Immune responses following concurrent administration of BOOSTRIX and FLUARIX were non-inferior to separate administration for diphtheria (seroprotection defined as ≥ 0.1 IU/mL), tetanus (seroprotection defined as ≥ 0.1 IU/mL and based on concentrations ≥ 1.0 IU/mL), pertussis toxin (PT) antigen (anti-PT GMC) and influenza antigens (percent of subjects with hemagglutination-inhibition [HI] antibody titer ≥ 1:40 and ≥ 4-fold rise in HI titer). Non-inferiority criteria were not met for the anti-pertussis antigens FHA and pertactin. The lower limit of the 95% CI of the GMC ratio was 0.64 for anti-FHA and 0.60 for anti-pertactin and the pre-specified limit was ≥ 0.67. It is not known if the efficacy of BOOSTRIX is affected by the reduced response to FHA and pertactin.

REFERENCES

2. Wassilak SGF, Roper MH, Kretsinger K, and Orenstein WA. Tetanus Toxoid. In: Plotkin SA, Orenstein WA, and Offit PA, eds. Vaccines. 5th ed. Saunders; 2008:805-839.
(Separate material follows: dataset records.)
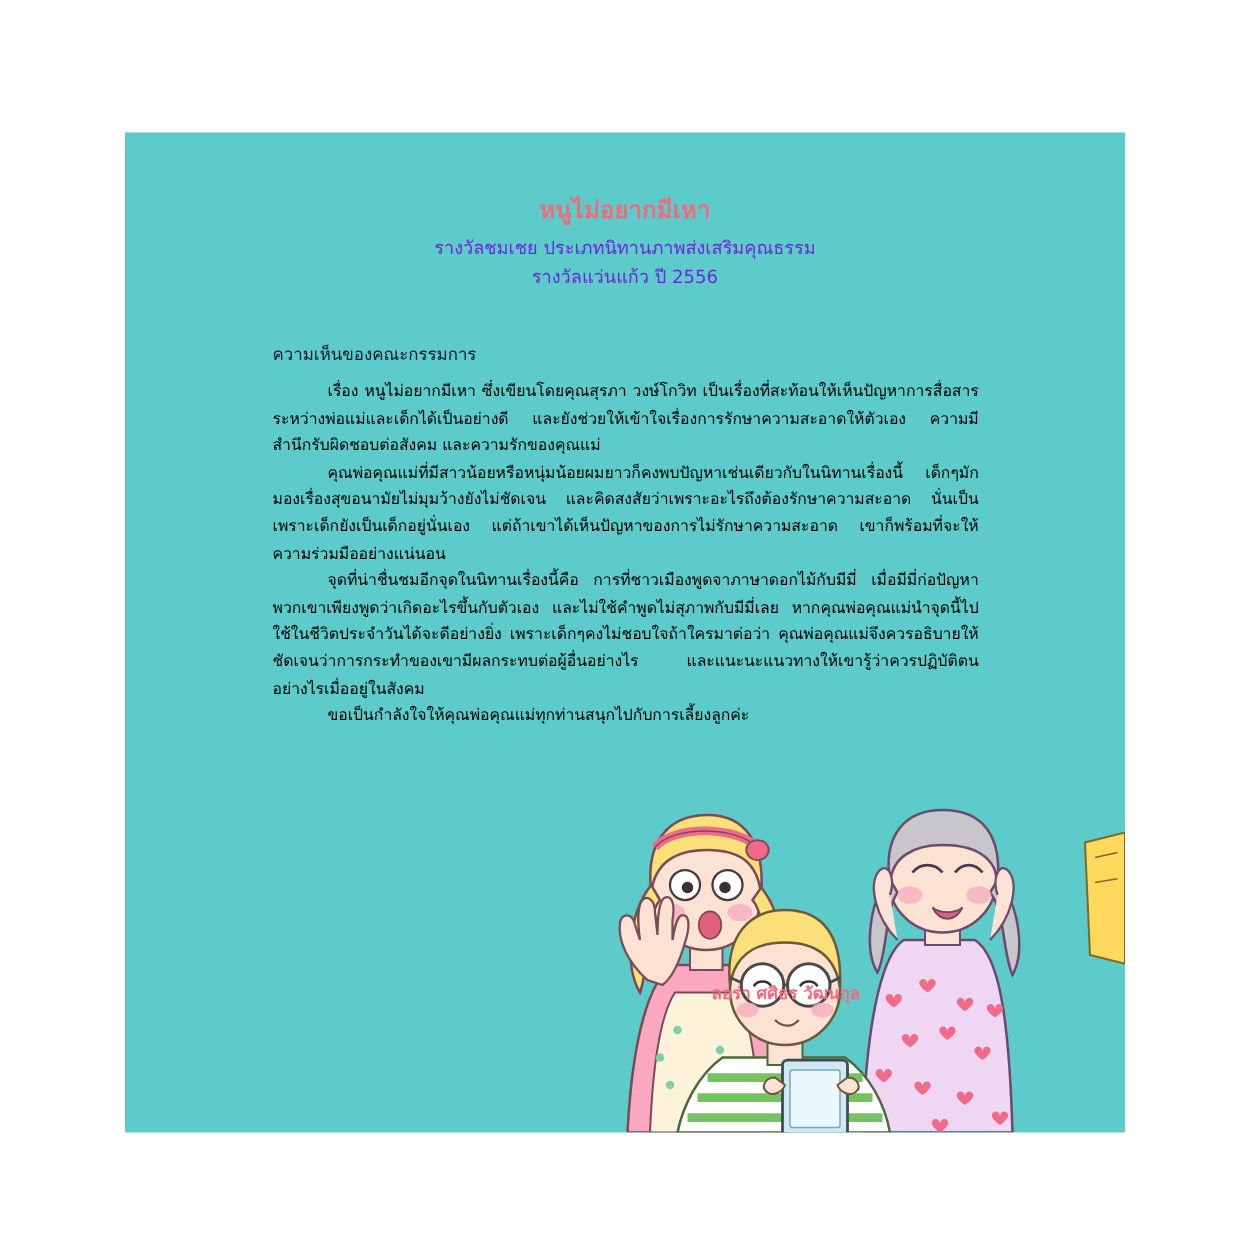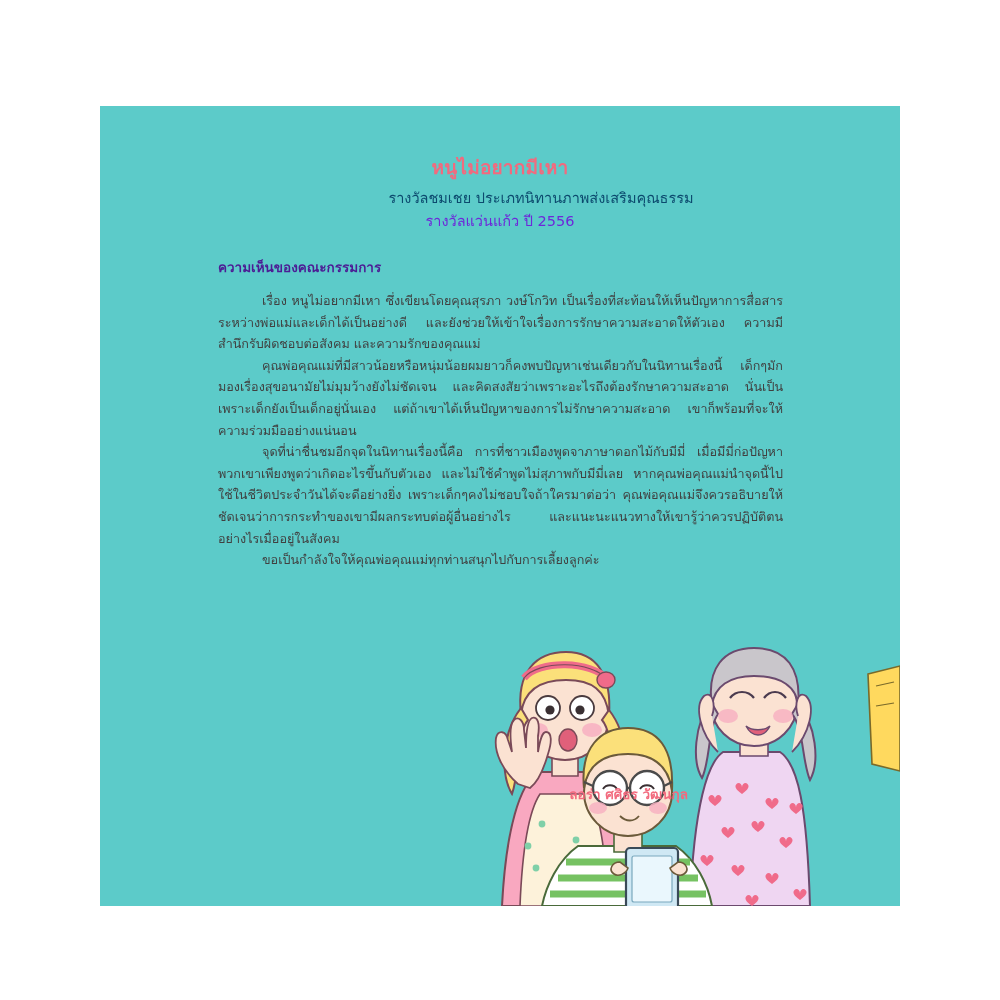--- a/index.html
+++ b/index.html
@@ -45,47 +45,46 @@
     font-size: 19px;
     font-weight: bold;
     letter-spacing: 0.2px;
   }
   .sub1 {
     position: absolute;
     top: 80px;
     left: 0;
     width: 800px;
     text-align: center;
-    color: #0c4a6e;
+    color: #6d28d9;
     font-size: 14.5px;
-    margin-left: 41px;
   }
   .sub2 {
     position: absolute;
     top: 103px;
     left: 0;
     width: 800px;
     text-align: center;
     color: #6d28d9;
     font-size: 14.5px;
   }
   .section-head {
     position: absolute;
-    top: 150px;
+    top: 166px;
     left: 118px;
-    color: #4c1d95;
+    color: #0f172a;
     font-size: 13.5px;
-    font-weight: bold;
+    font-weight: normal;
   }
   .body {
     position: absolute;
-    top: 184px;
+    top: 196px;
     left: 118px;
     width: 565px;
-    color: #404040;
+    color: #000000;
     font-size: 12.6px;
     line-height: 21.6px;
     text-align: justify;
   }
   .body p {
     margin: 0;
     text-indent: 44px;
   }
   .body p.narrow1 { width: 448px; }
   .body p.narrow3 { width: 420px; }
3. Vitek CR and Wharton M. Diphtheria Toxoid. In: Plotkin SA, Orenstein WA, and Offit PA, eds. Vaccines. 5th ed. Saunders; 2008:139-156.

Medication Guide

PATIENT INFORMATION

The patient, parent, or guardian should be:

  • informed of the potential benefits and risks of immunization with BOOSTRIX.
  • informed about the potential for adverse reactions that have been temporally associated with administration of BOOSTRIX or other vaccines containing similar components.
  • instructed to report any adverse events to their healthcare provider.
  • informed that safety and efficacy have not been established in pregnant women. Register women who receive BOOSTRIX while pregnant in the pregnancy registry by calling 1-888452- 9622.
  • given the Vaccine Information Statements, which are required by the National Childhood Vaccine Injury Act of 1986 to be given prior to immunization. These materials are available free of charge at the Centers for Disease Control and Prevention (CDC) website (www.cdc.gov/vaccines).